3.2 Cross-Site Re-identification Attack
Question: Can an attacker confirm person X visited both site A and site B?
Setup: Same as Section 1.3 in-house protocol. Adversary has BFLD event streams from both sites.
Method: Attempt to match rf_signature_hash values from site A and site B on the same day. Alternatively, train a classifier on BFI features (using the raw angle sequences from the captured data) and attempt cross-site re-ID.
Expected result: Hash-based matching fails by construction.
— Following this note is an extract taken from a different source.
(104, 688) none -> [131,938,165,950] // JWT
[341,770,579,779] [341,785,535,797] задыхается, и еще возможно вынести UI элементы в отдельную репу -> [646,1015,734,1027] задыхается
Classifier-based re-ID may succeed if the adversary has raw angle data (which BFLD does not publish) but not using BFLD's published output.
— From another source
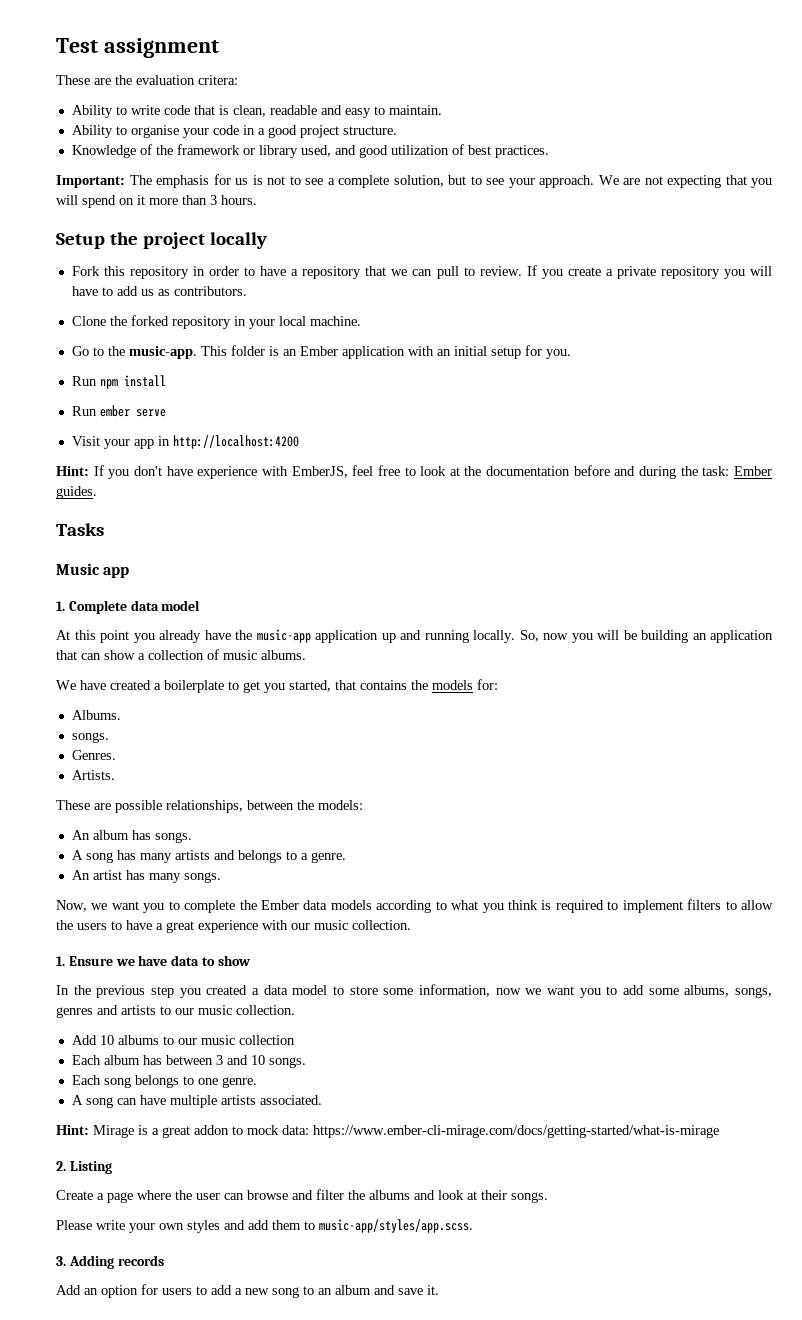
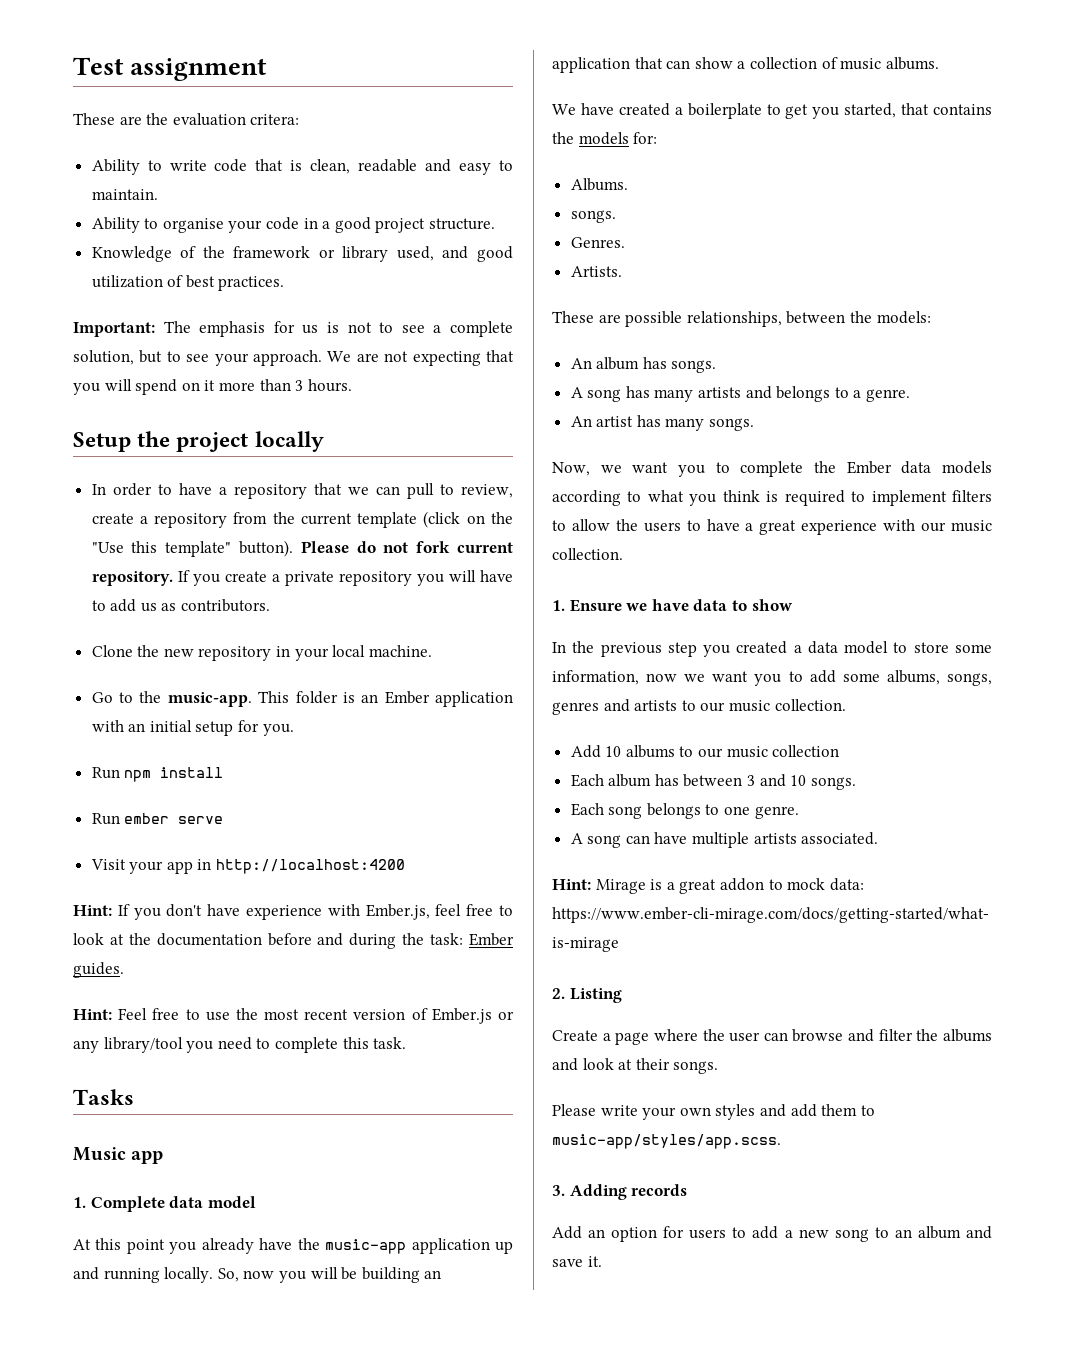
[71,266,206,279] Fork this repository in -> [91,484,106,495] In
[479,266,522,276] review. -> [460,484,513,498] [91,511,513,528] [91,540,513,557] [91,571,173,586] review, create a repository from the current template (click on the "Use this template" button). Please do not fork current repository.
[130,315,169,326] forked -> [163,648,194,657] new
[291,466,348,478] EmberJS, -> [365,904,430,920] Ember.js,
(97, 492) none -> [73,1008,514,1024] [73,1037,407,1053] // Hint: Feel free to use the most recent version of Ember.js or any library/tool you need to complete this task.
Success condition: hash-based cross-site match rate <= 1/N + 0.05.
3.3 Timing Side-Channel Attack
Question: Can an attacker infer a person's schedule by monitoring identity_risk_score over time?
Method: Record identity_risk_score time series. Correlate with known schedule (person X leaves at 8am, returns at 6pm). Compute mutual information between schedule and risk score time series.
Expected result: Some correlation exists (risk score rises when person enters), but the attacker learns "someone is present" — equivalent to the presence sensor — not identity. This is acceptable: presence information is already published at class 2.
4. Comparison Baselines
| Baseline | Description | Presence F1 | Motion MAE | Identity leak |
|---|---|---|---|---|
| Raw CSI pipeline | Existing wifi-densepose pipeline (no BFLD) | ~0.95 (est.) | ~0.08 (est.) | Unquantified — no risk gating |
| BFI-only (no BFLD) | Wi-BFI + threshold presence | ~0.82 (from LeakyBeam) | N/A | Angle matrices published |
| BFI+CSI fusion (no BFLD) | Combined pipeline, ungated | ~0.97 (est.) | ~0.06 (est.) | Unquantified |
| BFLD (BFI+CSI, class 2) | Full BFLD with anonymous privacy class | target 0.93 | target 0.10 | 0% (class 2 gate) |
| BFLD (BFI-only, class 2) | BFLD without CSI input (AC7) | target 0.85 | target 0.12 | 0% (class 2 gate) |
The BFLD privacy-class guarantee reduces the raw sensing accuracy by a small margin versus an ungated BFI+CSI pipeline (target F1 0.93 vs estimated 0.97). This is the explicit trade-off: identity safety for a modest utility cost.
5. Continuous Evaluation in CI
Three tests run on every PR that touches the BFLD crate:
- Deterministic hash test (AC6): same input → same output across platforms.
- Privacy-mode field suppression fuzz (AC5): 1,000 random inputs → no identity fields in class-2 output.
- Latency smoke test (AC2): 100-frame replay → first presence event < 200 ms (tighter than the 1s AC target, to keep CI fast).